As science learns more about aging, it’s also discovering things that can slow it down. We list some of the most exciting recent findings in three key areas of aging. Exercise and healthy diet play a big part in all of them.
- Keeping muscle mass and strength: As people age, they start suffering muscle loss. At first, in your 30s and 40s, it’s barely noticeable, but as you hit your 50s and 60s it turns into full-blown muscle wastage known as sarcopenia. For a while we’ve known that weight training is the best kind of exercise to prevent this — but a recent University of Iowa study also found that apple and green tomato peels contain a chemical called ursolic acid that can block it. Published in the Journal of Biological Chemistry, the study found that ursolic acid stops a protein called ATF4, which is produced in greater amounts as the body ages and which reduces muscle protein synthesis and thus muscle strength and mass.
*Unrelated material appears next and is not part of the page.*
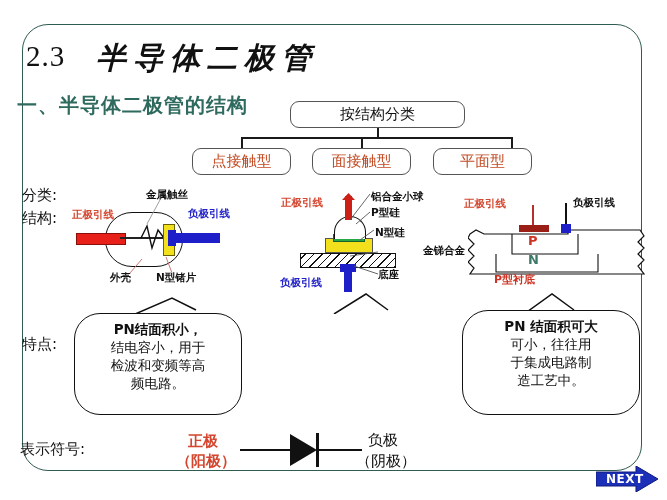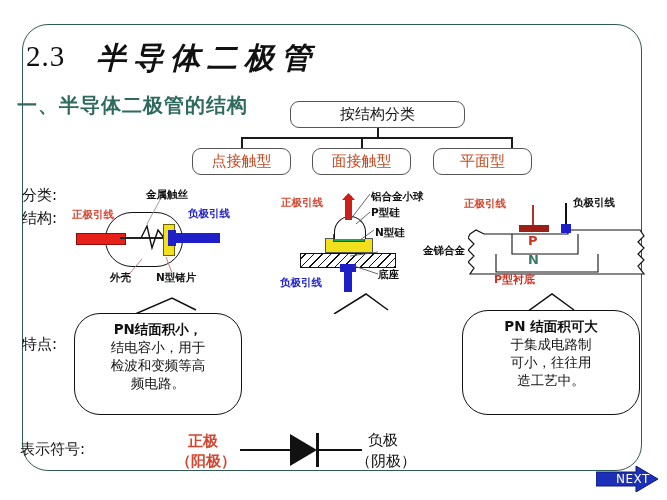"于集成电路制" div { order: before "可小，往往用" -> after "可小，往往用" }
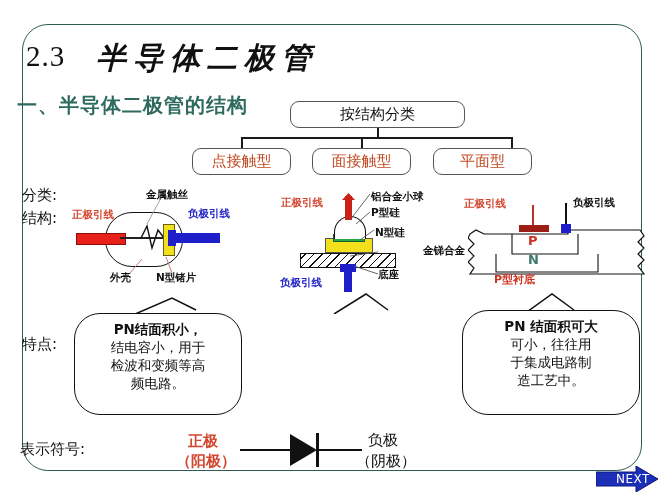"NEXT" #next-label { font-weight: normal -> bold; left: 20px -> 10px }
- Keeping your brain healthy: While weight training is now widely suggested as the best way to prevent muscle loss, cardio exercise has been identified as necessary to prevent loss of brain function. A study by the University of Illinois has found a direct link between cardiorespiratory fitness and brain health in older adults (measured as strength of connections between different regions of the brain). Most encouragingly, the study found that you don’t have to be extremely fit to benefit your brain — even cardio fitness in the low-to-moderate range will do.
- Slowing the overall aging mechanism: As we age, the length of telomeres, the protective caps of chromosomes shortens, eventually fraying and leading to cell death. In a study on mice published in Cell Reports, researchers at Emory University School of Medicine have made the surprising finding that the enzyme that lengthens telomeres, telomerase, can be stimulated with the powerful anti-oxidant alpha lipoic acid (ALA). ALA is made by the body but also found in spinach, broccoli, potatoes, beets and red meat and dietary supplements. And in another study, by the University of Mississippi and University of California, an association was found between exercise and telomere length, showing that the length of telomeres can be influenced by what we do, with exercise again playing a part.